Along with the above progress, recent development of technology has pioneered a new type of topological systems, non-Hermitian topological systems. Extensive studies in these years have discovered various intriguing phenomena described by topological properties of quadratic non-Hermitian matrices. For instance, it has been elucidated that non-Hermiticity may induce a topological phase which does not have its Hermitian counterpart29,30,31,32. Furthermore, non-Hermiticity induces novel gapless excitations in the bulk (e.g., exceptional points33,34,35,36,37,38,39, symmetry-protected exceptional rings40,41,42,43,44,45,46 etc.) which arise from the defectiveness of the Hamiltonian. In addition, non-Hermiticity may induce a unique bulk-boundary correspondence47,48,49,50,51,52 due to the non-Hermitian skin effect.

The above two progresses pose the following crucial question: what are impacts of non-Hermiticity on topologically ordered phases? In particular, it is considered to be significant to elucidate the fate of the topological degeneracy which is source of anyons for Hermitian cases. In spite of such significant open questions, there are few works addressing non-Hermitian topological ordered phases.

In this paper, we address the above issue, providing a new direction in the study of non-Hermitian topological phases. Specifically, we demonstrate the emergence of non-Hermitian FQH states in a two-dimensional system with non-Hermitian interactions where spinless fermions are coupled to Abelian gauge fields. This system is considered to be relevant to cold atoms with two-body loss. We conclude the emergence of non-Hermitian FQH states by combining the following two results: direct computation of the Chern number Ctot indicates that the ground state multiplet is characterized with Ctot = 1; the topological degeneracy is robust against non-Hermitian interactions, which arises from many-body translational symmetry. Furthermore, we discover a novel phenomenon for which non-Hermiticity is essential; the FQH state emerges without the repulsive interactions. We find that this intriguing phenomenon arises from interplay between the kinetic term and the dissipative interactions which is reminiscent of the continuous quantum Zeno effect. This unconventional mechanism of the bulk gap may provide a new way to access exotic topological ordered phases.

Setup and Method

The non-Hermitian Hamiltonian analyzed in this paper is shown in Eq. (3) which is considered to be relevant to cold atoms; the inelastic scattering results in the two-body interactions with the prefactor \(V\in {\mathbb{C}}\) [see Eq. (3c)]. In order to see the details, we start with spinless fermions in Abelian gauge potentials which are decoupled with the environment. After that we take into account the coupling with the environment, yielding a non-Hermitian Hamiltonian.

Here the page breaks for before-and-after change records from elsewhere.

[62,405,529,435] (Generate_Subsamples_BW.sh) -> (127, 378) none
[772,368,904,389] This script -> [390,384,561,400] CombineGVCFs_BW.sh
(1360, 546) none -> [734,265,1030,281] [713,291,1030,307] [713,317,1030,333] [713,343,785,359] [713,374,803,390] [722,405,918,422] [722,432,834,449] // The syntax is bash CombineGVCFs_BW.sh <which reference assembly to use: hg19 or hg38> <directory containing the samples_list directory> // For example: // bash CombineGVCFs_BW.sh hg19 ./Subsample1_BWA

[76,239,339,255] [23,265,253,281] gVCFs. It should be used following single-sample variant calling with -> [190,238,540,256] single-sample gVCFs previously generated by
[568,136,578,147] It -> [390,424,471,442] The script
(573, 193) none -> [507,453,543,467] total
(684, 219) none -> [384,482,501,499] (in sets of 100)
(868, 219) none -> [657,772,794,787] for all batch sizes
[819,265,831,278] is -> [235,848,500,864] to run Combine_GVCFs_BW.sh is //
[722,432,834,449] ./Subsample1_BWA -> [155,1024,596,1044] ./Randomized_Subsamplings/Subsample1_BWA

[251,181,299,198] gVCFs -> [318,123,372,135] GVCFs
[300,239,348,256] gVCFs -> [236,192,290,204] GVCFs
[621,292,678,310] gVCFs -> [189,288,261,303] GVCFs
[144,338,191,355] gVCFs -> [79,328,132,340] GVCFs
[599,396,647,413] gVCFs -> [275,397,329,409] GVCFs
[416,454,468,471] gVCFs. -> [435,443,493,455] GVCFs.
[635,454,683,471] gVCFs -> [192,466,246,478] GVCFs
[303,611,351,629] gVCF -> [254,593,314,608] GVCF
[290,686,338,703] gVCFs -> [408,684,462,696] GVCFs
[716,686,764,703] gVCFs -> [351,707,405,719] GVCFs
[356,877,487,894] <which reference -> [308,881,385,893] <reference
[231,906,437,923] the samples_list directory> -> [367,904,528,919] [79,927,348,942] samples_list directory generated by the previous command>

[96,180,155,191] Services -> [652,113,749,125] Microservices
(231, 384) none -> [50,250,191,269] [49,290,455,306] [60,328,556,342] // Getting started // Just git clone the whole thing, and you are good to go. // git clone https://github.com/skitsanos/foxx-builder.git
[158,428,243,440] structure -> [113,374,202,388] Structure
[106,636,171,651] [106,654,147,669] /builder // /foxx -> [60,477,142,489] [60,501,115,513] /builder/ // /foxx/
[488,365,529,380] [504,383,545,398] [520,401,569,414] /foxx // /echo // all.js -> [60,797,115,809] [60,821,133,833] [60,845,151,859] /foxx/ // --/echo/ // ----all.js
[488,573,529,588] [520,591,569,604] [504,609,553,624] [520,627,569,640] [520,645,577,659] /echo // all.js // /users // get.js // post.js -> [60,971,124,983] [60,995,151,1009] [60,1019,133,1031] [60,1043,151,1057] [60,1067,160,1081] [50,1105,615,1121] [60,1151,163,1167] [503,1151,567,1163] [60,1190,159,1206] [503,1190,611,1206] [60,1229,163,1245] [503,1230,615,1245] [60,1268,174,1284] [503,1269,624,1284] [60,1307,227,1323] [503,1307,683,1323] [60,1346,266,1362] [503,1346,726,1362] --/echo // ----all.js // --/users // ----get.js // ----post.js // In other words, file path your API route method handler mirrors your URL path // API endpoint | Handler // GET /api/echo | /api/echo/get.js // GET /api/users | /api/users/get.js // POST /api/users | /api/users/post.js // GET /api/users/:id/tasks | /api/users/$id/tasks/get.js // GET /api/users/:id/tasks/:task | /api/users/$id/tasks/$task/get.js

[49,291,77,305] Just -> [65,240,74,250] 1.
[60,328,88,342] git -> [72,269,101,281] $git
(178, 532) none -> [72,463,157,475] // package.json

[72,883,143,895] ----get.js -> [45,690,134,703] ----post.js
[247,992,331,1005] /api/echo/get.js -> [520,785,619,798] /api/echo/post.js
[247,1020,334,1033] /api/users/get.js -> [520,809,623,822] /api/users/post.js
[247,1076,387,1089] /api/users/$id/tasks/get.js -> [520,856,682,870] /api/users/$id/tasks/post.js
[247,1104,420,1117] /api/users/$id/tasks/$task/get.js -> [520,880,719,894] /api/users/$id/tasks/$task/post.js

Firstly, we note that the following square lattice system with Abelian gauge fields may be realized for cold atoms

$${H}_{0}=-\sum _{\langle i,j\rangle }\,{t}_{0}{e}^{i{\varphi }_{ij}}{c}_{i}^{\dagger }{c}_{j}+{V}_{R}\sum _{\langle i,j\rangle }\,{n}_{i}{n}_{j}\mathrm{.}$$
(1)

Here, \({c}_{i}^{\dagger }\) creates a spinless fermion at site i = (ix,iy) of the two-dimensional system. If necessary, we rewrite \({c}_{i}^{\dagger }\) as \({c}_{{i}_{x}{i}_{y}}^{\dagger }\). t0 denotes the hopping between sites. The phase factor ϕij describes the flux penetrating the plaquet. In this paper, we employ the string gauge53 (see Fig. 1). We define the flux density as ϕ\(:\,=\)Nϕ/NxNy where Nϕ denotes the number of flux quanta penetrating the Nx × Ny-square lattice. The filling factor is defined as ν\(:\,=\)Nf/Nϕ where Nf denotes the number of fermions. For fabrication of the above system with cold atoms, the following two ingredients are essential: nontrivial hopping inducing Landau bands and the repulsive interactions. The former ones are introduced by rotating the system54,55,56,57,58 or by optically synthesized gauge fields59. The repulsive interaction (VR > 0) may be fabricated by a Feshbach resonance60,61.

Figure 1
figure 1

Sketch of the model and the string gauge for Nx = Ny = 4. We impose the periodic boundary condition for x- and y-direction. The green arrows in panel (a) represent strings specifying the Peierls phase ϕij = 2πϕnij. Here, nij denotes the number of string penetrating the bond connecting sites i and j, and ϕ denotes the flux density ϕ = Nϕ/NxNy. Panel (b) illustrates the corresponding Peierls phase; when the fermion hops along the blue arrow, it acquires the phase factor ϕij. When ϕ is multiple of Nx−1, the string gauge is reduced to the Landau gauge.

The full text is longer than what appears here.